_What is expected_
Each line of data below must be printed exactly as written, with any pictures removed.

★ ★ ★

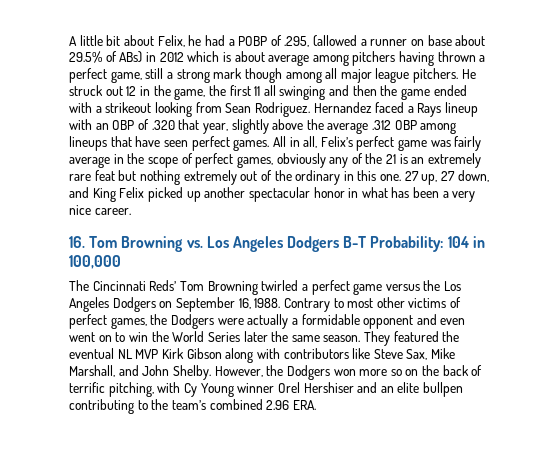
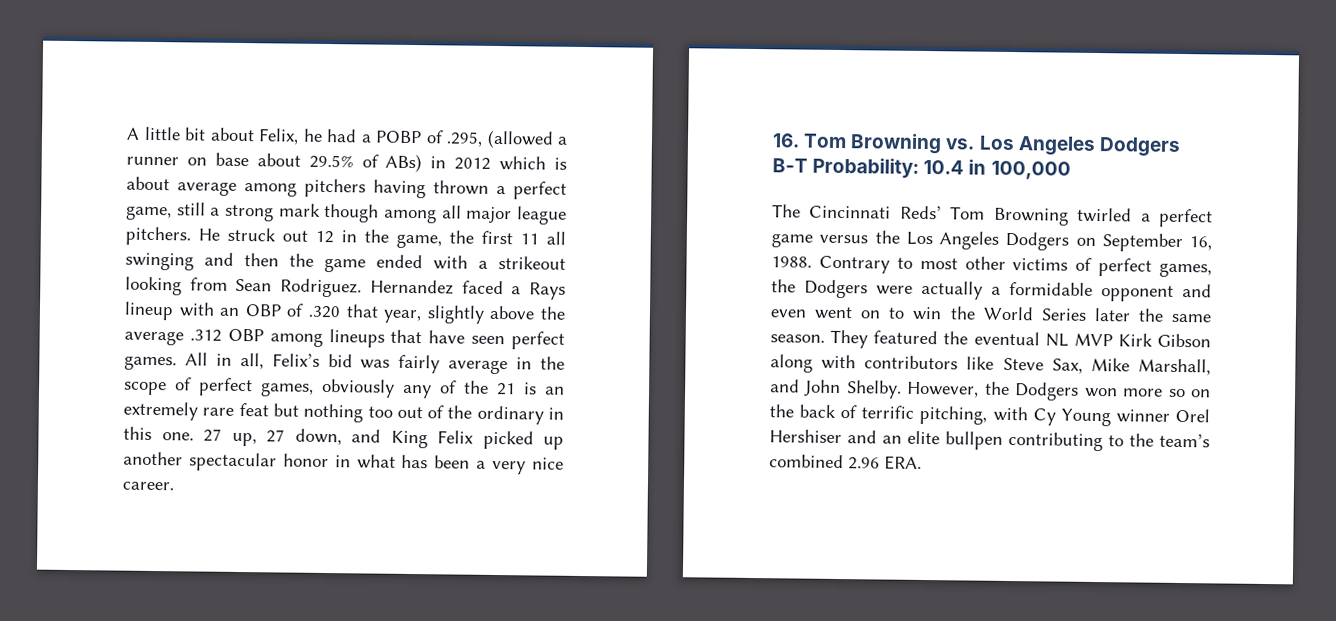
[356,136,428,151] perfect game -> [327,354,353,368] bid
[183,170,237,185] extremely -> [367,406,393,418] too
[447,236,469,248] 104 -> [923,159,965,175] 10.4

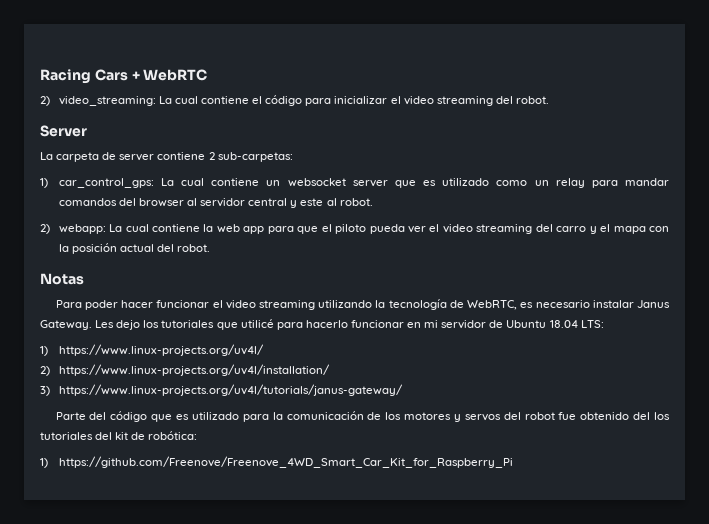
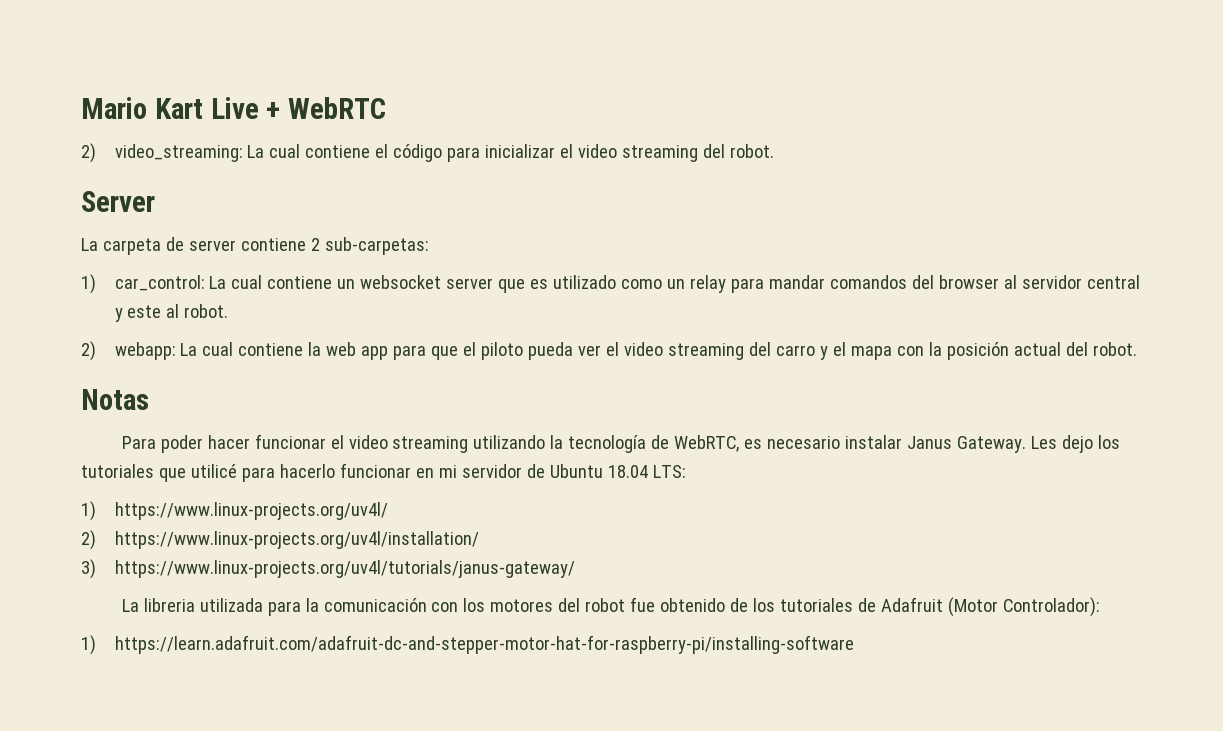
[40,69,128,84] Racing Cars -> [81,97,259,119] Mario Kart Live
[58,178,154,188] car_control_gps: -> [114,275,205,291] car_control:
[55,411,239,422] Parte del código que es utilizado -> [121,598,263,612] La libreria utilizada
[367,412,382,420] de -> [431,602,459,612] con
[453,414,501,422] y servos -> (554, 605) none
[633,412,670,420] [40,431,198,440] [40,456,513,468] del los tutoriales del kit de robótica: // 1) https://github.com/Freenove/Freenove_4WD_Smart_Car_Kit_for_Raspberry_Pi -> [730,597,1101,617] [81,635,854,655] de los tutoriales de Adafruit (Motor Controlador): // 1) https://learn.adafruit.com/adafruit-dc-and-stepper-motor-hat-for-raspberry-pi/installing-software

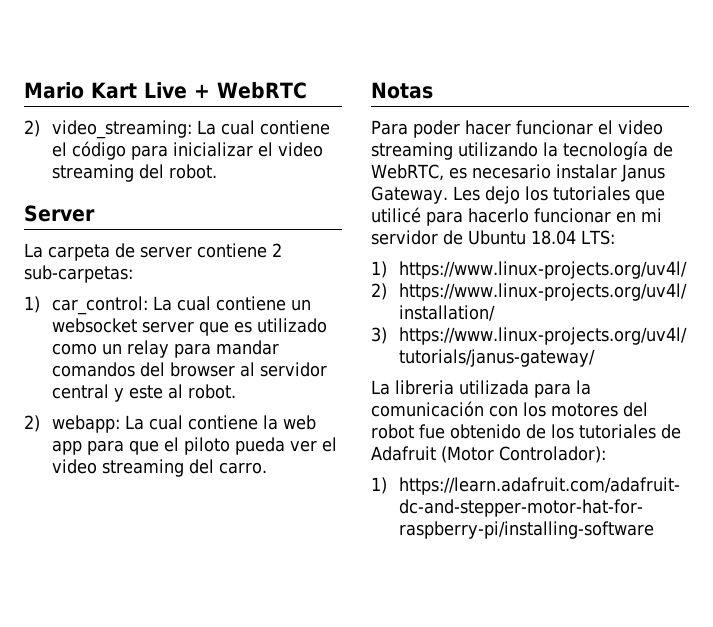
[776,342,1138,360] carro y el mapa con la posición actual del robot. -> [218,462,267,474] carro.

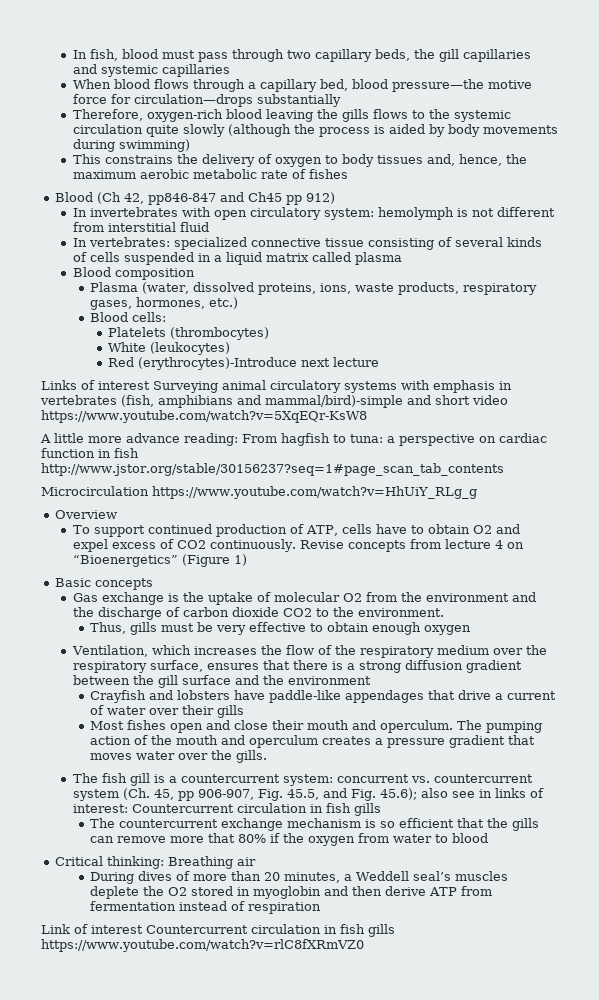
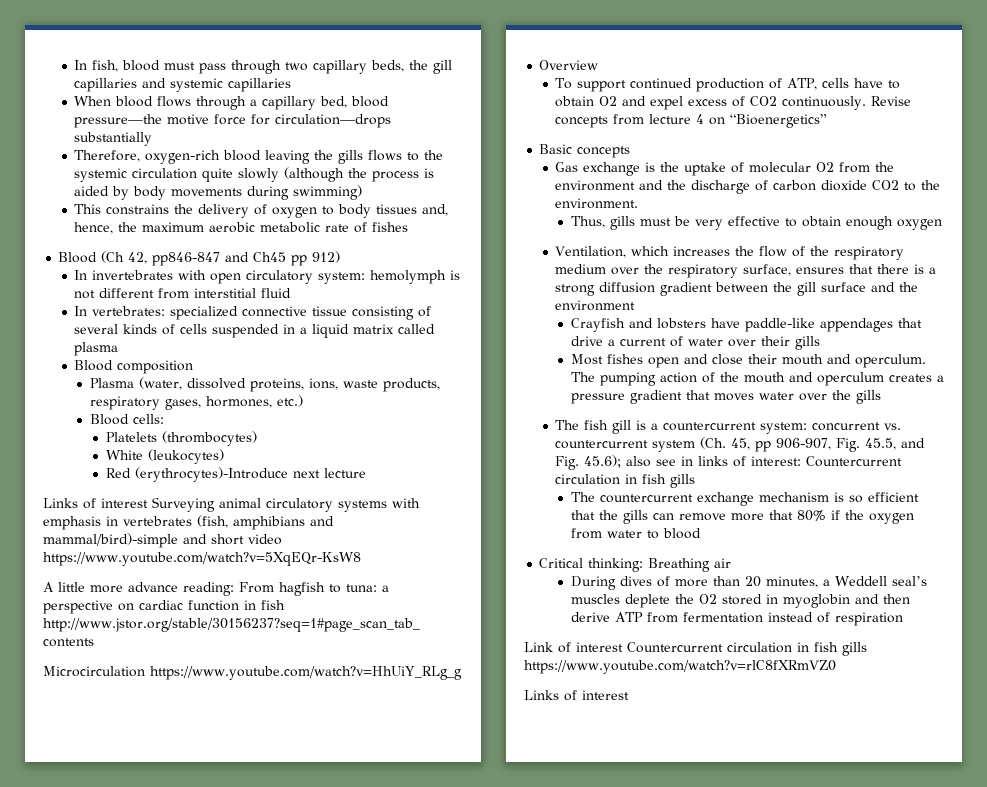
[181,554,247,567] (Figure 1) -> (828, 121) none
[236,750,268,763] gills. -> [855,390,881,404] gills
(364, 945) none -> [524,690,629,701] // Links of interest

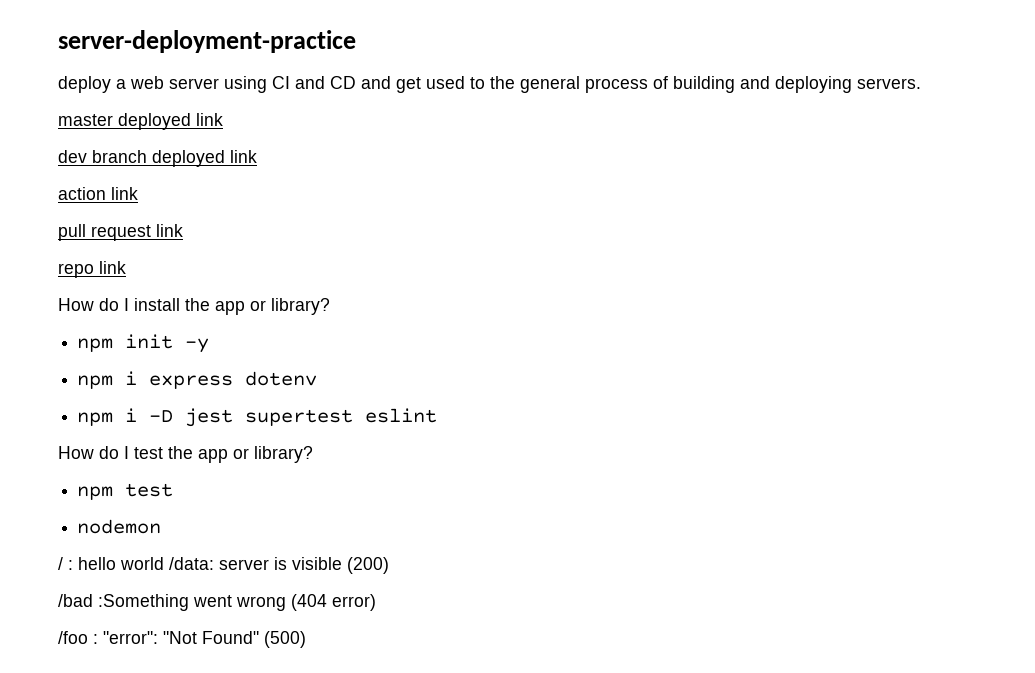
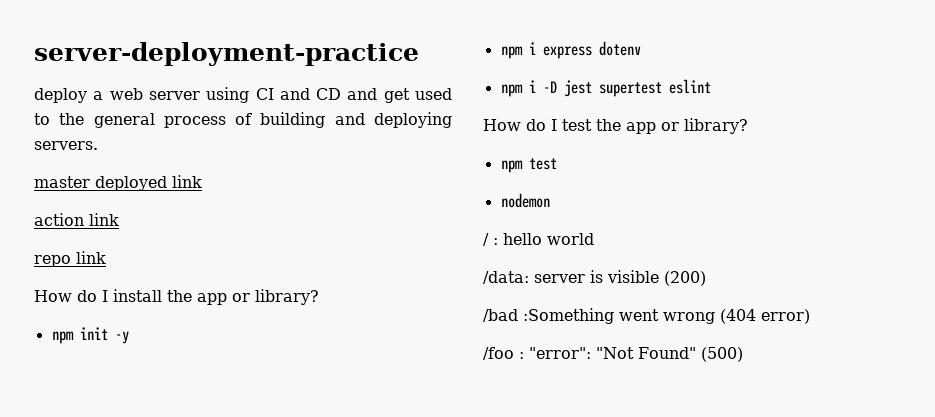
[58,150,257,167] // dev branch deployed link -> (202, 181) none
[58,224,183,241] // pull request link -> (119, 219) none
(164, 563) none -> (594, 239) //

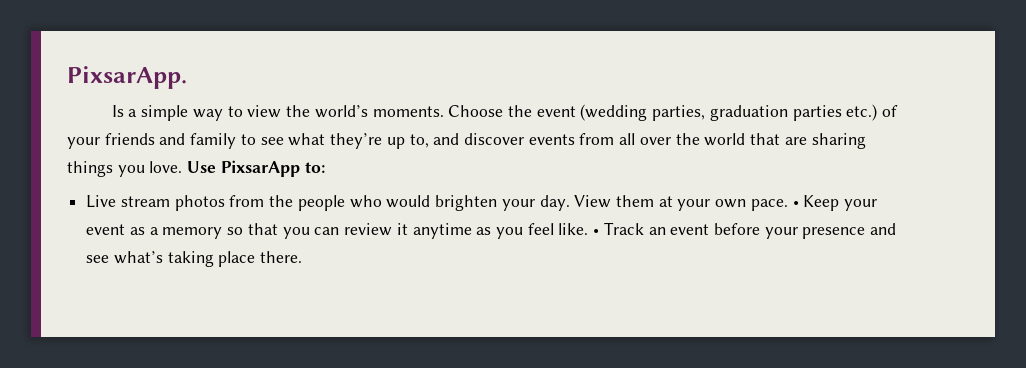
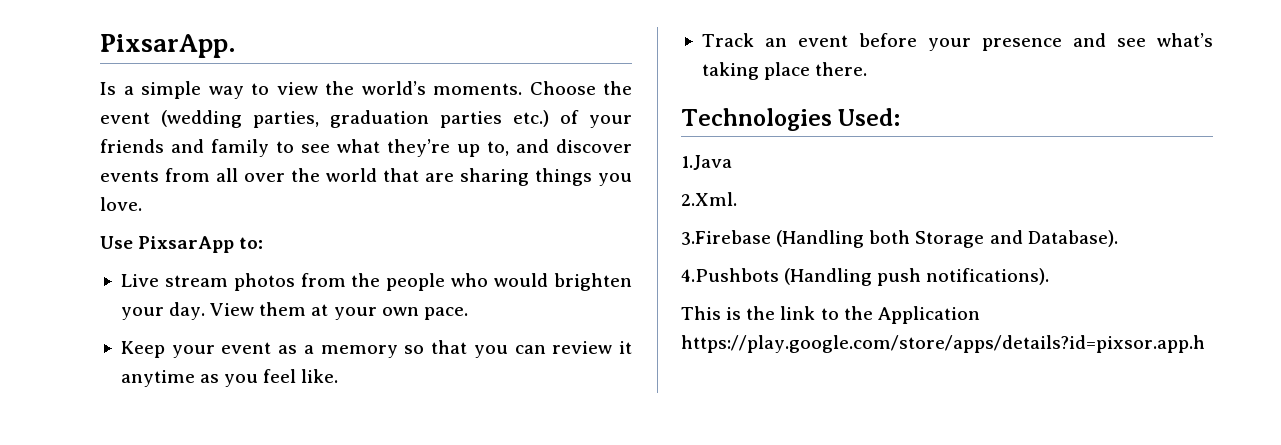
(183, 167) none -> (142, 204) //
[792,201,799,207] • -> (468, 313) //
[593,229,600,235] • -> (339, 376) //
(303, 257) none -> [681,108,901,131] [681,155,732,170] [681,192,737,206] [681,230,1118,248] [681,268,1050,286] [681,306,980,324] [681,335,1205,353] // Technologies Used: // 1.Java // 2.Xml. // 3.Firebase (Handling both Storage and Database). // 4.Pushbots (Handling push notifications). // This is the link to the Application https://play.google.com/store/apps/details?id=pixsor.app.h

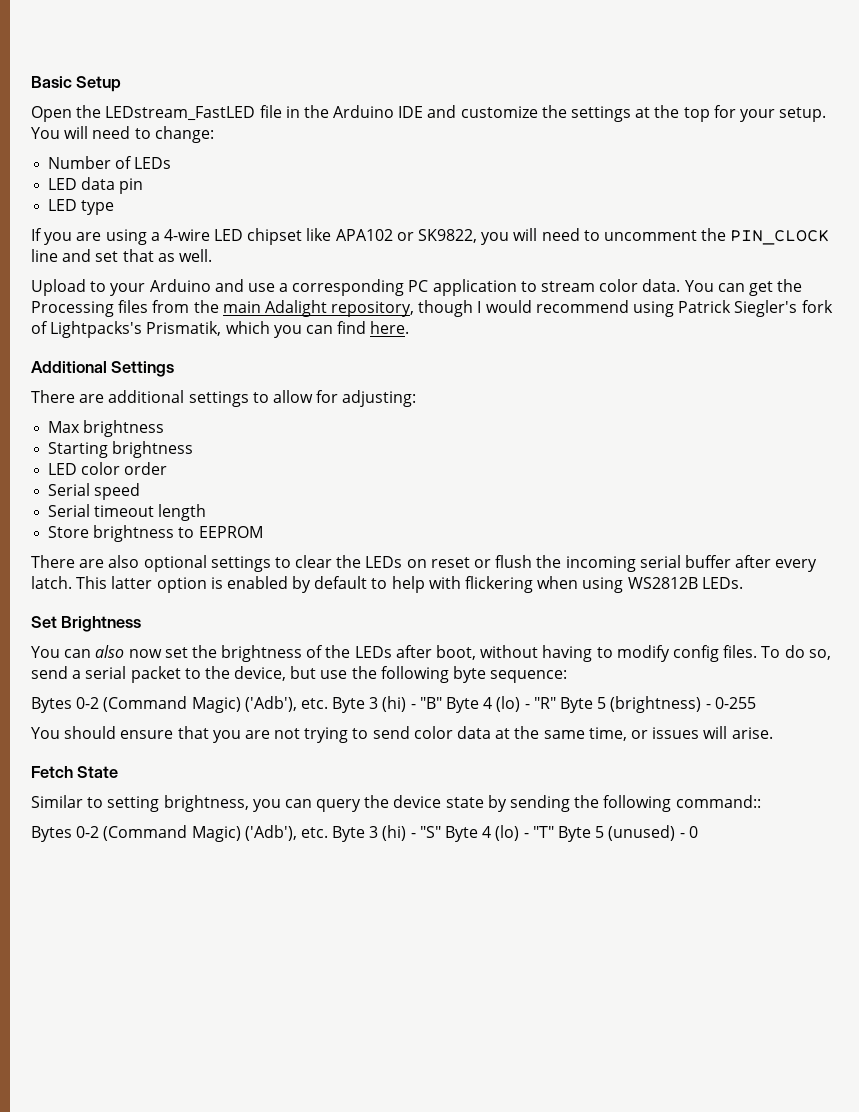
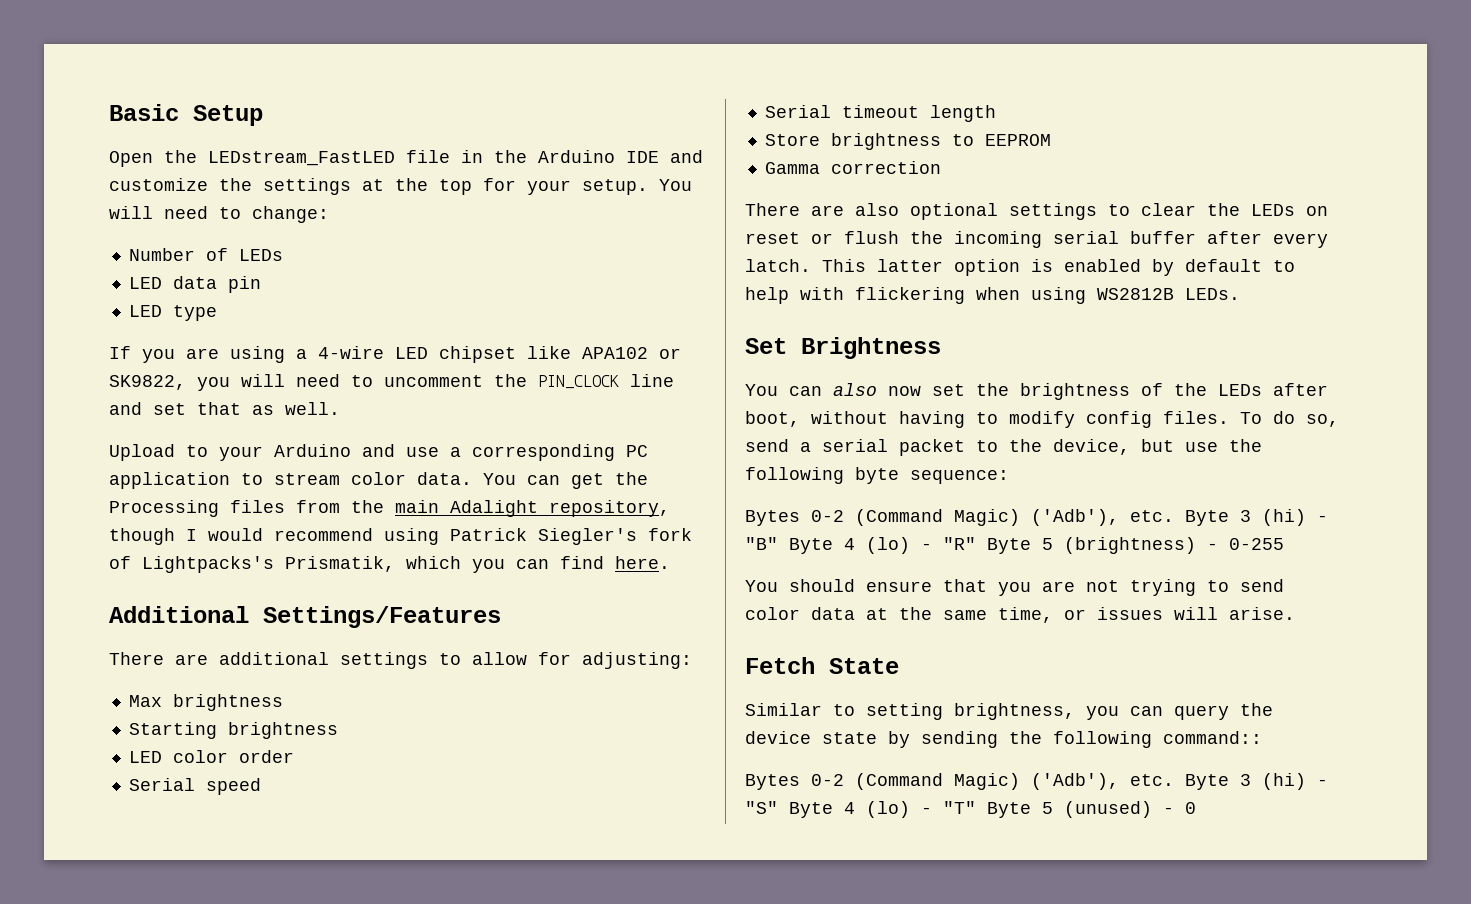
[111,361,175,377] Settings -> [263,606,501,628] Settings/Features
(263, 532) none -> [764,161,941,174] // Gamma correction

★ ★ ★

_Task result_
[356,136,428,151] perfect game -> [327,354,353,368] bid
[183,170,237,185] extremely -> [367,406,393,418] too
[447,236,469,248] 104 -> [923,159,965,175] 10.4

[40,69,128,84] Racing Cars -> [81,97,259,119] Mario Kart Live
[58,178,154,188] car_control_gps: -> [114,275,205,291] car_control:
[55,411,239,422] Parte del código que es utilizado -> [121,598,263,612] La libreria utilizada
[367,412,382,420] de -> [431,602,459,612] con
[453,414,501,422] y servos -> (554, 605) none
[633,412,670,420] [40,431,198,440] [40,456,513,468] del los tutoriales del kit de robótica: // 1) https://github.com/Freenove/Freenove_4WD_Smart_Car_Kit_for_Raspberry_Pi -> [730,597,1101,617] [81,635,854,655] de los tutoriales de Adafruit (Motor Controlador): // 1) https://learn.adafruit.com/adafruit-dc-and-stepper-motor-hat-for-raspberry-pi/installing-software

[776,342,1138,360] carro y el mapa con la posición actual del robot. -> [218,462,267,474] carro.

[181,554,247,567] (Figure 1) -> (828, 121) none
[236,750,268,763] gills. -> [855,390,881,404] gills
(364, 945) none -> [524,690,629,701] // Links of interest

[58,150,257,167] // dev branch deployed link -> (202, 181) none
[58,224,183,241] // pull request link -> (119, 219) none
(164, 563) none -> (594, 239) //

(183, 167) none -> (142, 204) //
[792,201,799,207] • -> (468, 313) //
[593,229,600,235] • -> (339, 376) //
(303, 257) none -> [681,108,901,131] [681,155,732,170] [681,192,737,206] [681,230,1118,248] [681,268,1050,286] [681,306,980,324] [681,335,1205,353] // Technologies Used: // 1.Java // 2.Xml. // 3.Firebase (Handling both Storage and Database). // 4.Pushbots (Handling push notifications). // This is the link to the Application https://play.google.com/store/apps/details?id=pixsor.app.h

[111,361,175,377] Settings -> [263,606,501,628] Settings/Features
(263, 532) none -> [764,161,941,174] // Gamma correction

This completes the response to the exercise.